▸ Task requirements
Restate the records that follow word for word; no pictures should appear.

▸ Data shown
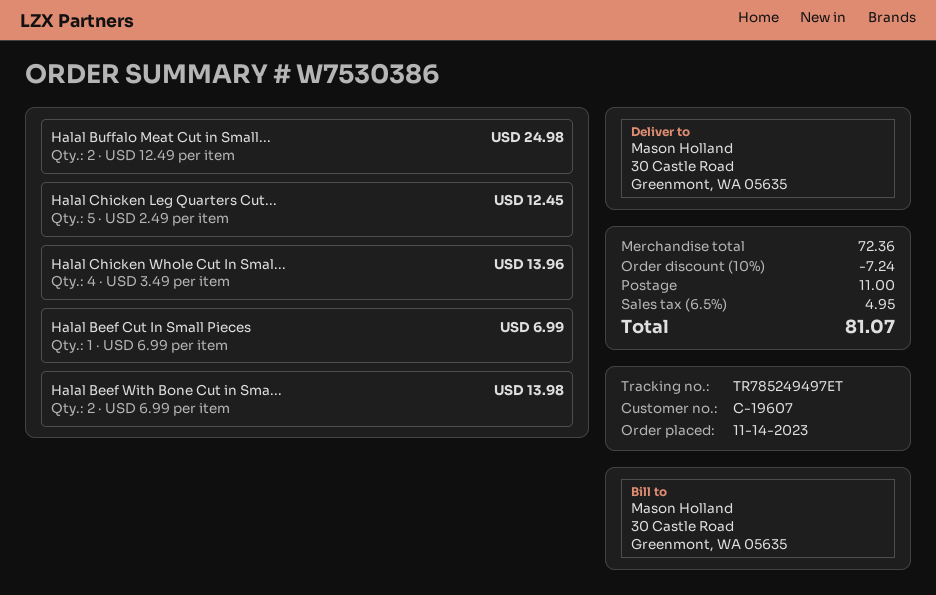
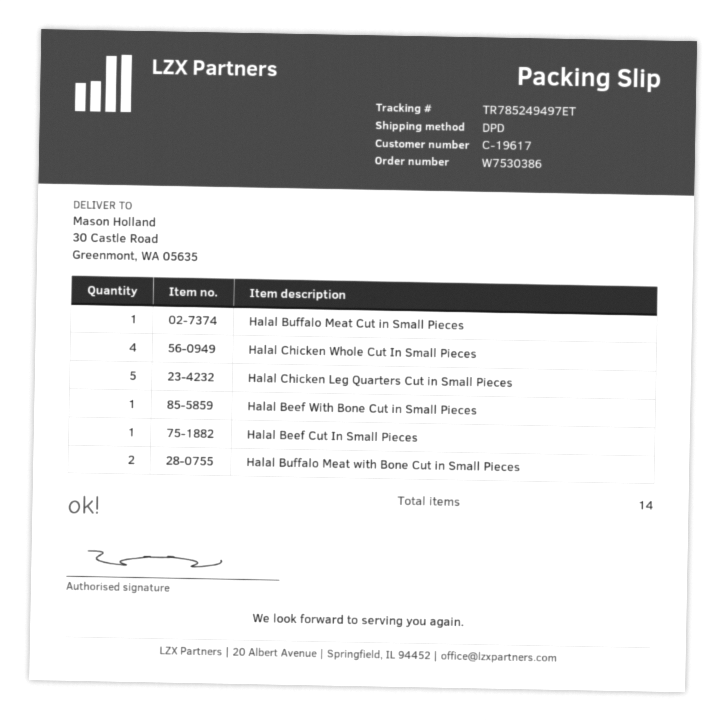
customer number: C-19607 -> C-19617
Halal Buffalo Meat Cut in Small...: 2 -> 1
Halal Beef With Bone Cut in Sma...: 2 -> 1
Halal Buffalo Meat with Bone Cut in Small Pieces: none -> 2

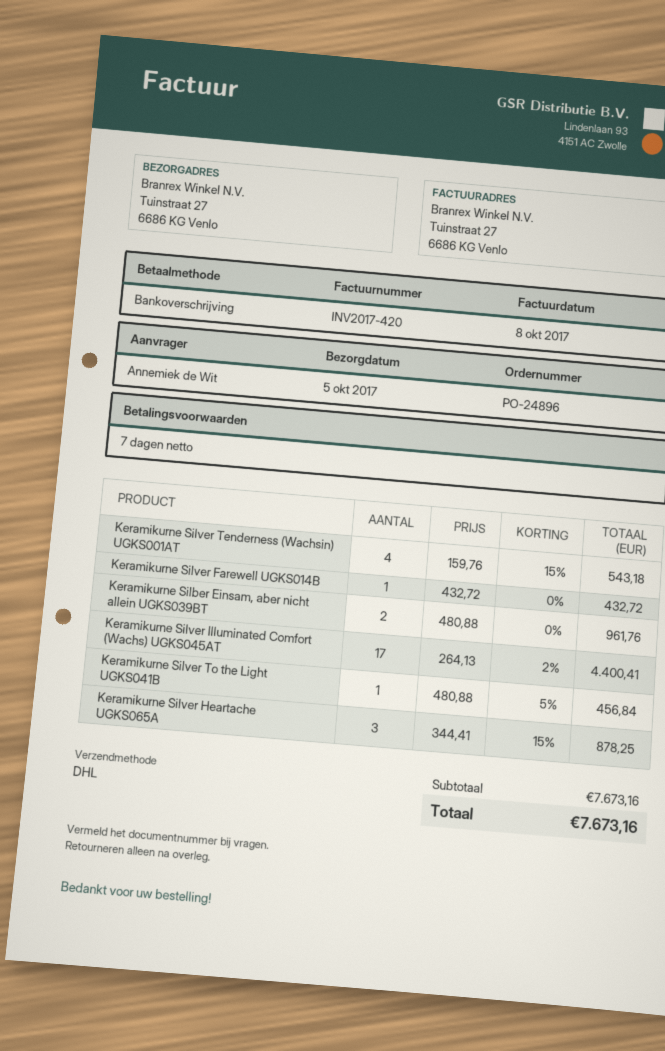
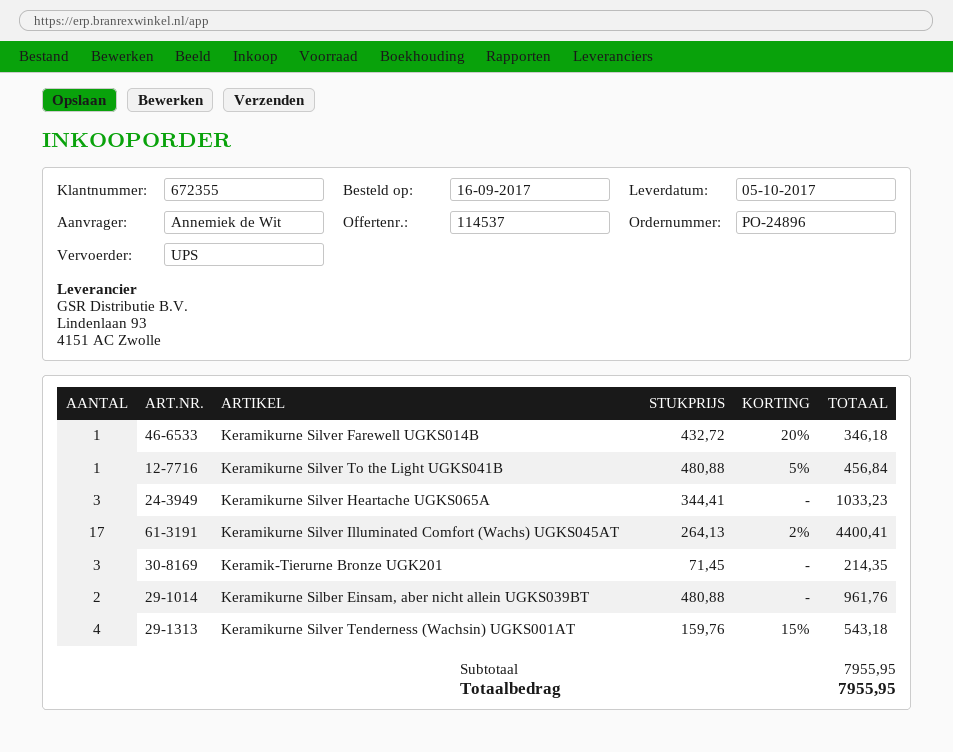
shipping method: DHL -> UPS
Keramikurne Silver Farewell UGKS014B: 1 x 432.72 = 432.72 -> 1 x 432.72 - 20% = 346.18
Keramikurne Silver Heartache UGKS065A: 3 x 344.41 - 15% = 878.25 -> 3 x 344.41 = 1033.23
Keramik-Tierurne Bronze UGK201: none -> 3 x 71.45 = 214.35
subtotal: 7673.16 -> 7955.95
total: 7673.16 -> 7955.95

▸ Worked solution
customer number: C-19607 -> C-19617
Halal Buffalo Meat Cut in Small...: 2 -> 1
Halal Beef With Bone Cut in Sma...: 2 -> 1
Halal Buffalo Meat with Bone Cut in Small Pieces: none -> 2

shipping method: DHL -> UPS
Keramikurne Silver Farewell UGKS014B: 1 x 432.72 = 432.72 -> 1 x 432.72 - 20% = 346.18
Keramikurne Silver Heartache UGKS065A: 3 x 344.41 - 15% = 878.25 -> 3 x 344.41 = 1033.23
Keramik-Tierurne Bronze UGK201: none -> 3 x 71.45 = 214.35
subtotal: 7673.16 -> 7955.95
total: 7673.16 -> 7955.95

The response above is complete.